The records should be restated exactly from their first line through the line with "tax: 90.35 -> 90.05" in it.

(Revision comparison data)

"""

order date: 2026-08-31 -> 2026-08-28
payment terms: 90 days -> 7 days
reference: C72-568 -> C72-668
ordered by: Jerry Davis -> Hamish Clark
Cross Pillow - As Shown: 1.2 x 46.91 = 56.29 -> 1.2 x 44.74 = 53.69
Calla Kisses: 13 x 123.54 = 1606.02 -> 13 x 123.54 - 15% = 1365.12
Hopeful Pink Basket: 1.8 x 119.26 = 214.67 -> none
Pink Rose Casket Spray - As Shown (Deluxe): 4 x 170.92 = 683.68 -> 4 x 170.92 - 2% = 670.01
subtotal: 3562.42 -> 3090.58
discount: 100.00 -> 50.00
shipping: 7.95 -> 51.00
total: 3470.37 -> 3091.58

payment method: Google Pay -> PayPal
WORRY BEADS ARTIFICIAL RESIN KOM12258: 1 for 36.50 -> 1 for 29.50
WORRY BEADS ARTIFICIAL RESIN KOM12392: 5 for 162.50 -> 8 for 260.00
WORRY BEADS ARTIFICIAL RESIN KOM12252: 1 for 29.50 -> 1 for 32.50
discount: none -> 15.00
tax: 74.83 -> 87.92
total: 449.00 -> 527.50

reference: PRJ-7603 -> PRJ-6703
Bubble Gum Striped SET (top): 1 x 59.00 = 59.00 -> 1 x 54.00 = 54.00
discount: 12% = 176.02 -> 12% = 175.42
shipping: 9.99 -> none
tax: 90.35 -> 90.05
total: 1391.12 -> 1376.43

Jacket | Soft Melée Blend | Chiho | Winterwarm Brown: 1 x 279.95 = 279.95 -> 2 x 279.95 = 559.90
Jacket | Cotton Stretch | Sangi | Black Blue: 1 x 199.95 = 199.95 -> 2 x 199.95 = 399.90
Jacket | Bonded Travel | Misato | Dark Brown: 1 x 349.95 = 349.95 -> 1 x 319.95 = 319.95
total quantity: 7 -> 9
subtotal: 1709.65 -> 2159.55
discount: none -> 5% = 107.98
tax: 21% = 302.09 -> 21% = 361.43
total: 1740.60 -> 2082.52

"""

> _WRITTEN SOLUTION_:
order date: 2026-08-31 -> 2026-08-28
payment terms: 90 days -> 7 days
reference: C72-568 -> C72-668
ordered by: Jerry Davis -> Hamish Clark
Cross Pillow - As Shown: 1.2 x 46.91 = 56.29 -> 1.2 x 44.74 = 53.69
Calla Kisses: 13 x 123.54 = 1606.02 -> 13 x 123.54 - 15% = 1365.12
Hopeful Pink Basket: 1.8 x 119.26 = 214.67 -> none
Pink Rose Casket Spray - As Shown (Deluxe): 4 x 170.92 = 683.68 -> 4 x 170.92 - 2% = 670.01
subtotal: 3562.42 -> 3090.58
discount: 100.00 -> 50.00
shipping: 7.95 -> 51.00
total: 3470.37 -> 3091.58

payment method: Google Pay -> PayPal
WORRY BEADS ARTIFICIAL RESIN KOM12258: 1 for 36.50 -> 1 for 29.50
WORRY BEADS ARTIFICIAL RESIN KOM12392: 5 for 162.50 -> 8 for 260.00
WORRY BEADS ARTIFICIAL RESIN KOM12252: 1 for 29.50 -> 1 for 32.50
discount: none -> 15.00
tax: 74.83 -> 87.92
total: 449.00 -> 527.50

reference: PRJ-7603 -> PRJ-6703
Bubble Gum Striped SET (top): 1 x 59.00 = 59.00 -> 1 x 54.00 = 54.00
discount: 12% = 176.02 -> 12% = 175.42
shipping: 9.99 -> none
tax: 90.35 -> 90.05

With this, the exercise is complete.